[TASK ITEM]: Your task is to output, without alteration, each line from the one containing "今年以来，六吉村一体推进农村" through the final line of the records below.

[GIVEN RECORDS]:
=== Section Start ===
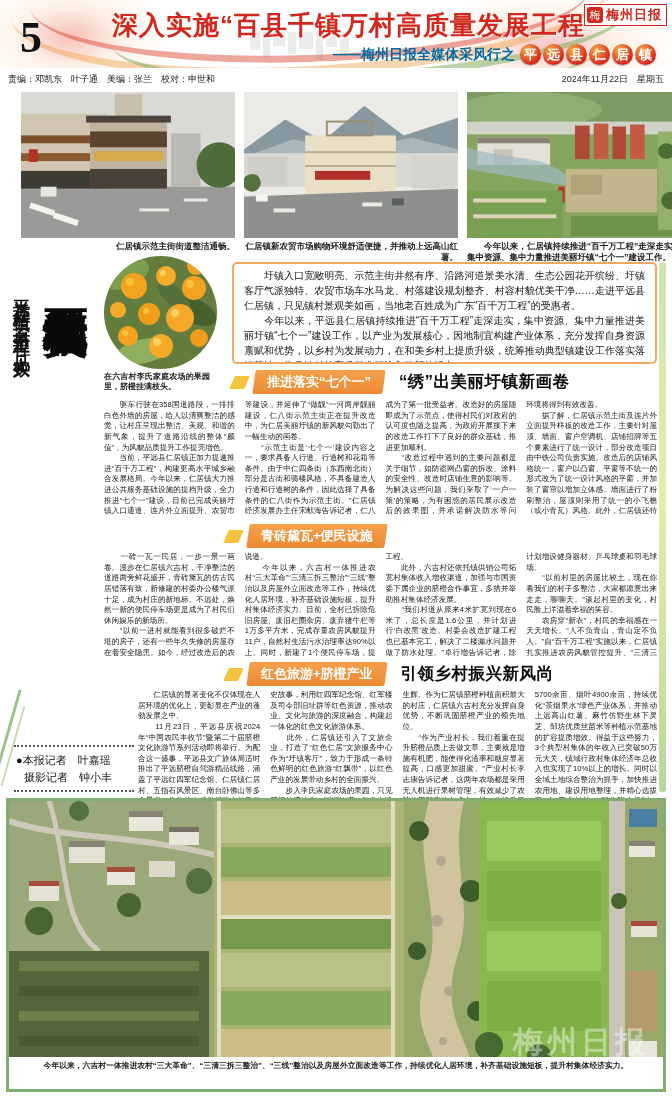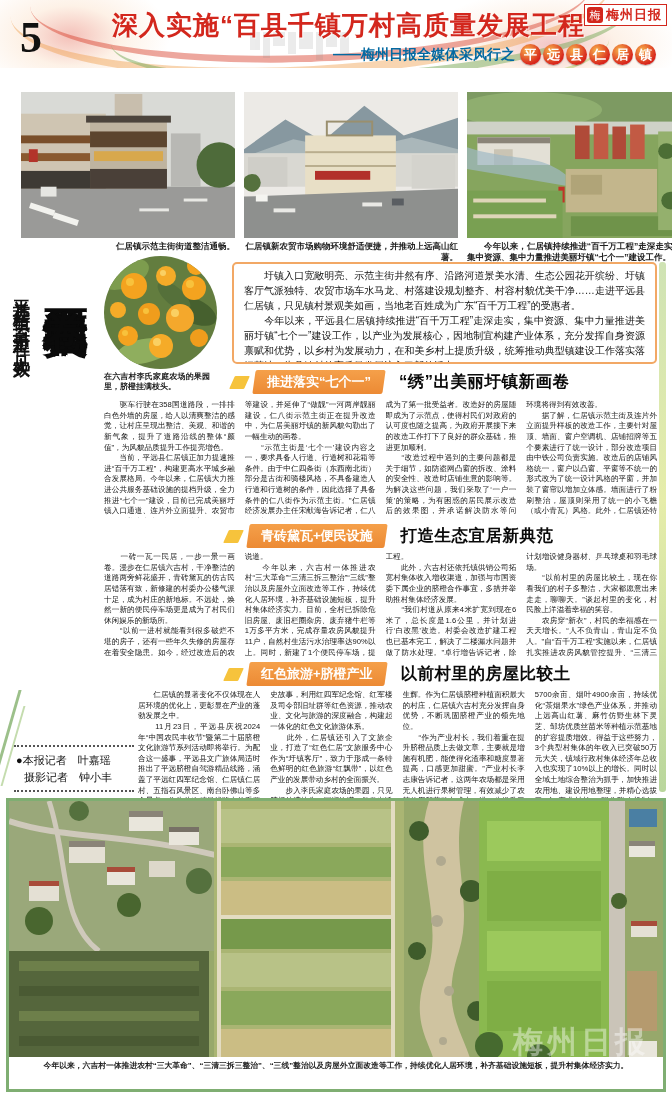--- a/index.html
+++ b/index.html
@@ -113,20 +113,24 @@
       <span class="badge">仁</span>
       <span class="badge">居</span>
       <span class="badge">镇</span>
     </div>
     <div class="masthead">
       <span class="logo">梅</span>
       <span class="mh-text">梅州日报</span>
     </div>
   </div>
 
+  <div class="credits">
+    <span>责编：邓凯东　叶子通　美编：张兰　校对：申世和</span>
+    <span>2024年11月22日　星期五</span>
+  </div>
 
   <div class="photos">
     <figure>
       <svg viewBox="0 0 217 148" preserveAspectRatio="none">
         <rect width="217" height="148" fill="#d9dad6"></rect>
         <rect y="96" width="217" height="52" fill="#9a9a98"></rect>
         <rect x="0" y="22" width="86" height="76" fill="#cfc5b2"></rect>
         <rect x="0" y="44" width="86" height="8" fill="#7a4f2a"></rect>
         <rect x="0" y="62" width="86" height="8" fill="#8a5a30"></rect>
         <rect x="0" y="80" width="86" height="18" fill="#3e3a34"></rect>
@@ -263,39 +267,38 @@
 　　“示范主街是‘七个一’建设内容之一，要求具备人行道、行道树和花箱等条件。由于中仁四条街（东西南北街）部分是古街和骑楼风格，不具备建造人行道和行道树的条件，因此选择了具备条件的仁八街作为示范主街。”仁居镇经济发展办主任宋献海告诉记者，仁八街全长300米，共有43户居民。在改造前期，有12户居民主动要求参与外立面改造，并</div>
         <div class="col">成为了第一批受益者。改造好的房屋随即成为了示范点，使得村民们对政府的认可度也随之提高，为政府开展接下来的改造工作打下了良好的群众基础，推进更加顺利。
 　　“改造过程中遇到的主要问题都是关于细节，如防盗网凸窗的拆改、涂料的安全性、改造时店铺生意的影响等。为解决这些问题，我们采取了‘一户一策’的策略，为有困惑的居民展示改造后的效果图，并承诺解决防水等问题。”据宋献海介绍，目前，仁八街的改造工作正在有序进行中，居民生活</div>
         <div class="col">环境将得到有效改善。
 　　据了解，仁居镇示范主街及连片外立面提升样板的改造工作，主要针对屋顶、墙面、窗户空调机、店铺招牌等五个要素进行了统一设计，部分改造项目由中铁公司负责实施。改造后的店铺风格统一，窗户以凸窗、平窗等不统一的形式改为了统一设计风格的平窗，并加装了窗帘以增加立体感。墙面进行了粉刷整治，屋顶则采用了统一的小飞檐（或小青瓦）风格。此外，仁居镇还特别在花墙上设置了具有仁居特色的logo。</div>
       </div>
 
       <div class="sec-head indent">
         <span class="deco"></span>
         <span class="tag"><span>青砖黛瓦+便民设施</span></span>
-        <span class="sec-title">打造生态宜居新典范</span>
       </div>
       <div class="cols cols-s2">
         <div class="col">　　一砖一瓦一民居，一步一景一画卷。漫步在仁居镇六吉村，干净整洁的道路两旁鲜花盛开，青砖黛瓦的仿古民居错落有致，新修建的村委办公楼气派十足，成为村庄的新地标。不远处，焕然一新的便民停车场更是成为了村民们休闲娱乐的新场所。
 　　“以前一进村就能看到很多破烂不堪的房子，还有一些年久失修的房屋存在着安全隐患。如今，经过改造后的农房风貌品质明显提升，为村民营造了干净亮丽的农村生态宜居环境。”仁居镇六吉村支部书记卓行增</div>
         <div class="col">说道。
 　　今年以来，六吉村一体推进农村“三大革命”“三清三拆三整治”“三线”整治以及房屋外立面改造等工作，持续优化人居环境，补齐基础设施短板，提升村集体经济实力。目前，全村已拆除危旧房屋、废旧栏圈杂房、废弃猪牛栏等1万多平方米，完成存量农房风貌提升11户，自然村生活污水治理率达90%以上。同时，新建了1个便民停车场，提升改造了党群服务中心，完成了村口石楼桥至村委会门口1.6公里道路“单改双”</div>
         <div class="col">工程。
 　　此外，六吉村还依托镇供销公司拓宽村集体收入增收渠道，加强与市国资委下属企业的脐橙合作事宜，多措并举助推村集体经济发展。
 　　“我们村道从原来4米扩宽到现在6米了，总长度是1.6公里，并计划进行‘白改黑’改造。村委会改造扩建工程也已基本完工，解决了二楼漏水问题并做了防水处理。”卓行增告诉记者，除了这些，“6.16”水毁工程方面也全面修复了，新建的便民停车场，也</div>
         <div class="col">计划增设健身器材、乒乓球桌和羽毛球场。
 　　“以前村里的房屋比较土，现在你看我们的村子多整洁，大家都愿意出来走走，聊聊天。”谈起村里的变化，村民脸上洋溢着幸福的笑容。
 　　农房穿“新衣”，村民的幸福感在一天天增长。“人不负青山，青山定不负人。”自“百千万工程”实施以来，仁居镇扎实推进农房风貌管控提升、“三清三拆三整治”攻坚行动，打好人居环境组合拳，有效提高村民生活品质。</div>
       </div>
 
       <div class="sec-head indent">
         <span class="deco"></span>
         <span class="tag"><span>红色旅游+脐橙产业</span></span>
-        <span class="sec-title">以前村里的房屋比较土</span>
+        <span class="sec-title">引领乡村振兴新风尚</span>
       </div>
       <div class="cols cols-s3">
         <div class="col col-narrow">　　仁居镇的显著变化不仅体现在人居环境的优化上，更彰显在产业的蓬勃发展之中。
 　　11月23日，平远县庆祝2024年“中国农民丰收节”暨第二十届脐橙文化旅游节系列活动即将举行。为配合这一盛事，平远县文广旅体局适时推出了平远脐橙自驾游精品线路，涵盖了平远红四军纪念馆、仁居镇仁居村、五指石风景区、南台卧佛山等多个景点。作为此次精品线路中的重要一环，仁居镇依托脐橙节，深挖红色文化底蕴，围绕红四军“三进平远、两驻仁居”的历</div>
         <div class="col">史故事，利用红四军纪念馆、红军楼及司令部旧址群等红色资源，推动农业、文化与旅游的深度融合，构建起一体化的红色文化旅游体系。
 　　此外，仁居镇还引入了文旅企业，打造了“红色仁居”文旅服务中心作为“圩镇客厅”，致力于形成一条特色鲜明的红色旅游“红飘带”，以红色产业的发展带动乡村的全面振兴。
 　　步入李氏家庭农场的果园，只见脐橙挂满枝头，圆润饱满，散发出诱人的香气。在果农的精心培育下，这些脐橙在阳光下熠熠</div>
         <div class="col">生辉。作为仁居镇脐橙种植面积最大的村庄，仁居镇六吉村充分发挥自身优势，不断巩固脐橙产业的领先地位。
 　　“作为产业村长，我们着重在提升脐橙品质上去做文章，主要就是增施有机肥，能使得化渣率和糖度显著提高，口感更加甜蜜。”产业村长李志康告诉记者，这两年农场都是采用无人机进行果树管理，有效减少了农药使用和劳动力成本，进一步提升了脐橙的附加值。
 　　据了解，仁居镇充分发展集体经济，立足“农业强镇”发展定位，规模化种植脐橙</div>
=== Section End ===
[ANSWER]:
 　　今年以来，六吉村一体推进农村“三大革命”“三清三拆三整治”“三线”整治以及房屋外立面改造等工作，持续优化人居环境，补齐基础设施短板，提升村集体经济实力。目前，全村已拆除危旧房屋、废旧栏圈杂房、废弃猪牛栏等1万多平方米，完成存量农房风貌提升11户，自然村生活污水治理率达90%以上。同时，新建了1个便民停车场，提升改造了党群服务中心，完成了村口石楼桥至村委会门口1.6公里道路“单改双”</div>
         <div class="col">工程。
 　　此外，六吉村还依托镇供销公司拓宽村集体收入增收渠道，加强与市国资委下属企业的脐橙合作事宜，多措并举助推村集体经济发展。
 　　“我们村道从原来4米扩宽到现在6米了，总长度是1.6公里，并计划进行‘白改黑’改造。村委会改造扩建工程也已基本完工，解决了二楼漏水问题并做了防水处理。”卓行增告诉记者，除了这些，“6.16”水毁工程方面也全面修复了，新建的便民停车场，也</div>
         <div class="col">计划增设健身器材、乒乓球桌和羽毛球场。
 　　“以前村里的房屋比较土，现在你看我们的村子多整洁，大家都愿意出来走走，聊聊天。”谈起村里的变化，村民脸上洋溢着幸福的笑容。
 　　农房穿“新衣”，村民的幸福感在一天天增长。“人不负青山，青山定不负人。”自“百千万工程”实施以来，仁居镇扎实推进农房风貌管控提升、“三清三拆三整治”攻坚行动，打好人居环境组合拳，有效提高村民生活品质。</div>
       </div>
 
       <div class="sec-head indent">
         <span class="deco"></span>
         <span class="tag"><span>红色旅游+脐橙产业</span></span>
-        <span class="sec-title">以前村里的房屋比较土</span>
+        <span class="sec-title">引领乡村振兴新风尚</span>
       </div>
       <div class="cols cols-s3">
         <div class="col col-narrow">　　仁居镇的显著变化不仅体现在人居环境的优化上，更彰显在产业的蓬勃发展之中。
 　　11月23日，平远县庆祝2024年“中国农民丰收节”暨第二十届脐橙文化旅游节系列活动即将举行。为配合这一盛事，平远县文广旅体局适时推出了平远脐橙自驾游精品线路，涵盖了平远红四军纪念馆、仁居镇仁居村、五指石风景区、南台卧佛山等多个景点。作为此次精品线路中的重要一环，仁居镇依托脐橙节，深挖红色文化底蕴，围绕红四军“三进平远、两驻仁居”的历</div>
         <div class="col">史故事，利用红四军纪念馆、红军楼及司令部旧址群等红色资源，推动农业、文化与旅游的深度融合，构建起一体化的红色文化旅游体系。
 　　此外，仁居镇还引入了文旅企业，打造了“红色仁居”文旅服务中心作为“圩镇客厅”，致力于形成一条特色鲜明的红色旅游“红飘带”，以红色产业的发展带动乡村的全面振兴。
 　　步入李氏家庭农场的果园，只见脐橙挂满枝头，圆润饱满，散发出诱人的香气。在果农的精心培育下，这些脐橙在阳光下熠熠</div>
         <div class="col">生辉。作为仁居镇脐橙种植面积最大的村庄，仁居镇六吉村充分发挥自身优势，不断巩固脐橙产业的领先地位。
 　　“作为产业村长，我们着重在提升脐橙品质上去做文章，主要就是增施有机肥，能使得化渣率和糖度显著提高，口感更加甜蜜。”产业村长李志康告诉记者，这两年农场都是采用无人机进行果树管理，有效减少了农药使用和劳动力成本，进一步提升了脐橙的附加值。
 　　据了解，仁居镇充分发展集体经济，立足“农业强镇”发展定位，规模化种植脐橙</div>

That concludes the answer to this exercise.